Through the ENTIRE 8 hour event, there were only 132 chat messages posted to the chat system. Yet, the CPU was spiked and the experience was awful for some users. While the event was going, I observed the server processes and 90% or more of the activity was SELECT statements getting the buddy list or getting the chatroom data. Again, we are using the push service so it's not looking for new messages.

The second day of the event, I upgraded the database servers to 8 CPUs and 32GB of ram. We about the same number of posts to the chatroom (we cleared the previous day messages before the event) and with 8 CPUs in the writer server, the CPU usage grew to about 80%. Again, about the same number of users, most not doing anything in the room but observing it and our videos. While the second day went MUCH smoother in that the chatroom didn't break down, it's absurd to have to do this for every event we do.

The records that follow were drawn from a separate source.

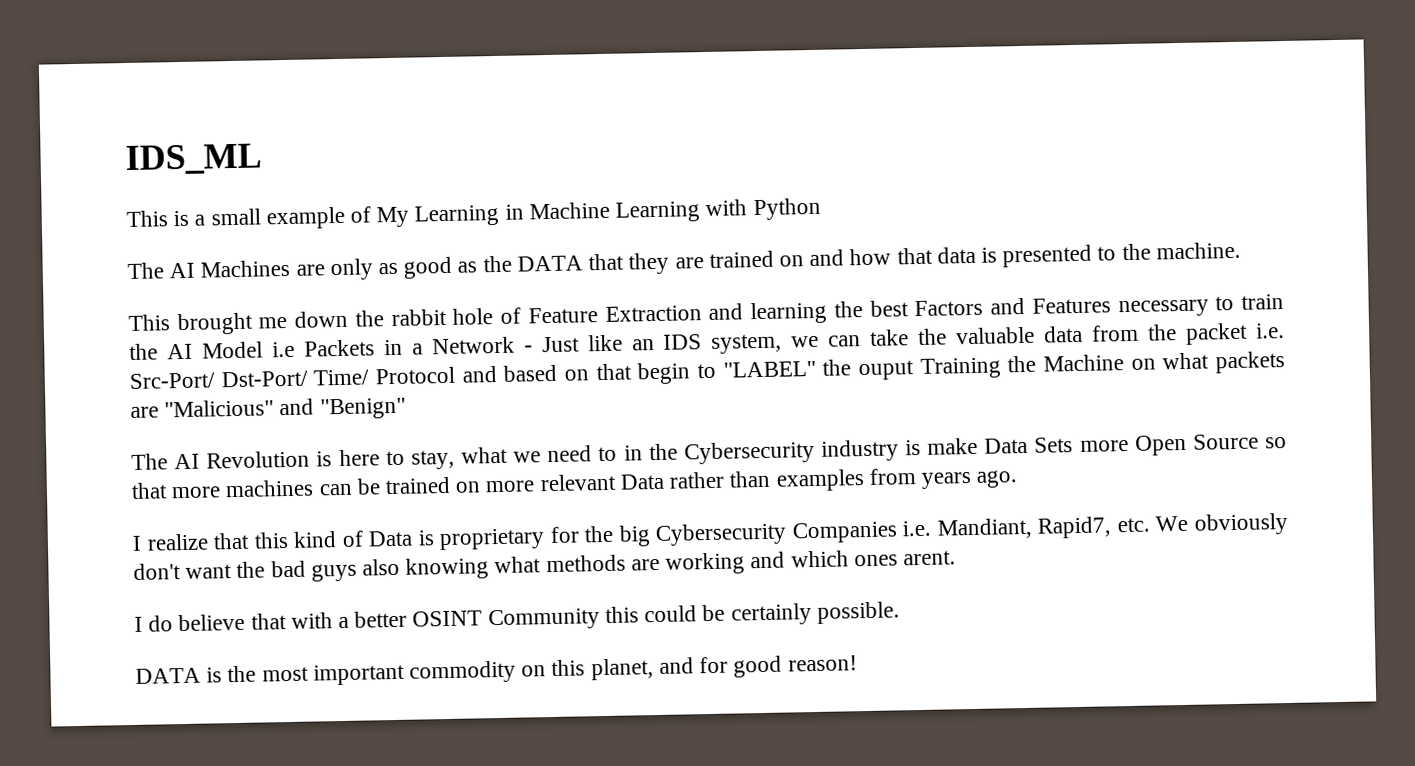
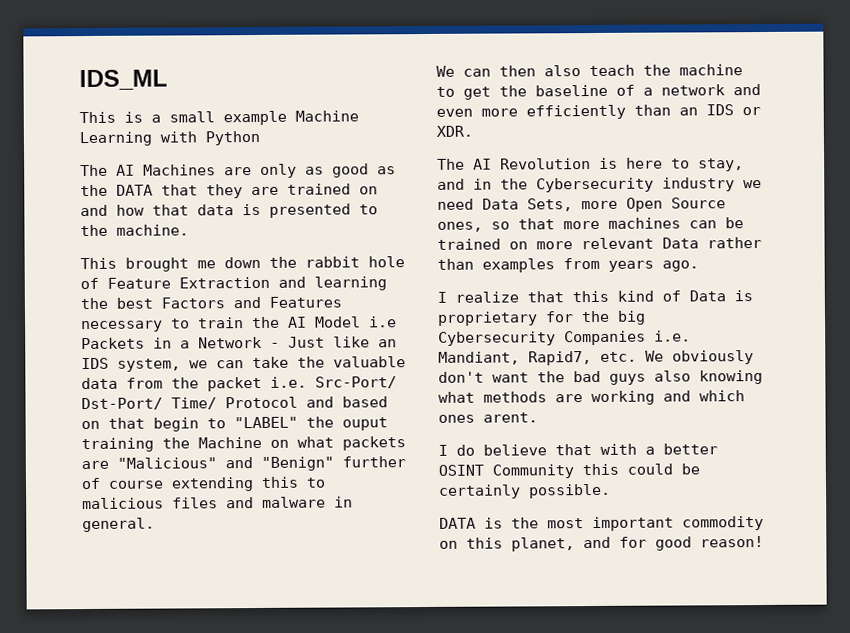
- This is a small example of My Learning in Machine Learning with Python
+ This is a small example Machine Learning with Python
- This brought me down the rabbit hole of Feature Extraction and learning the best Factors and Features necessary to train the AI Model i.e Packets in a Network - Just like an IDS system, we can take the valuable data from the packet i.e. Src-Port/ Dst-Port/ Time/ Protocol and based on that begin to "LABEL" the ouput Training the Machine on what packets are "Malicious" and "Benign"
+ This brought me down the rabbit hole of Feature Extraction and learning the best Factors and Features necessary to train the AI Model i.e Packets in a Network - Just like an IDS system, we can take the valuable data from the packet i.e. Src-Port/ Dst-Port/ Time/ Protocol and based on that begin to "LABEL" the ouput training the Machine on what packets are "Malicious" and "Benign" further of course extending this to malicious files and malware in general.
+ We can then also teach the machine to get the baseline of a network and even more efficiently than an IDS or XDR.
- The AI Revolution is here to stay, what we need to in the Cybersecurity industry is make Data Sets more Open Source so that more machines can be trained on more relevant Data rather than examples from years ago.
+ The AI Revolution is here to stay, and in the Cybersecurity industry we need Data Sets, more Open Source ones, so that more machines can be trained on more relevant Data rather than examples from years ago.

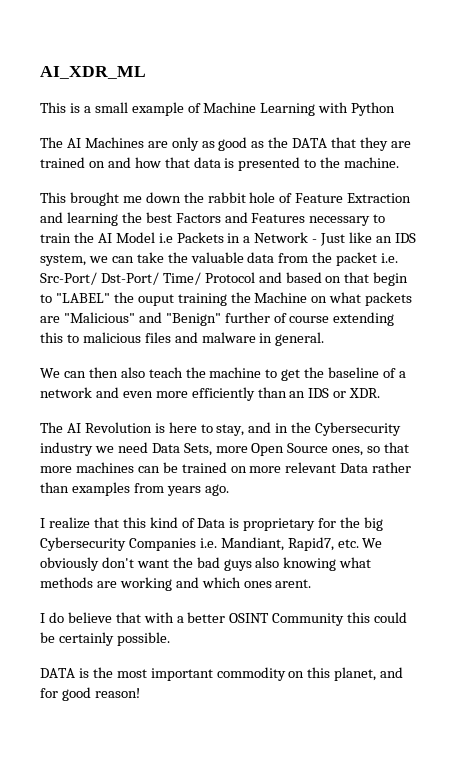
- IDS_ML
+ AI_XDR_ML
- This is a small example Machine Learning with Python
+ This is a small example of Machine Learning with Python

CLEARLY the code isn't working correctly. It should be SELECTing from the slave (reader) endpoint as configured. But it refuses to do so. When I was asking for help from the Arrowchat support people about configuration settings and tuning our servers to handle "thousands of users" (as they claim), they had no willingness to even TRY to diagnose the issues we were having and only gave the suggestion of using master/slave. Well I tried that and it's not working.

So I am asking this community, such as it is, if anyone else knows anything about this product and if it can actually do what they CLAIM it can do. What have you done to make the system handle even a few hundred people at a time? Anything? Is it possible or all smoke?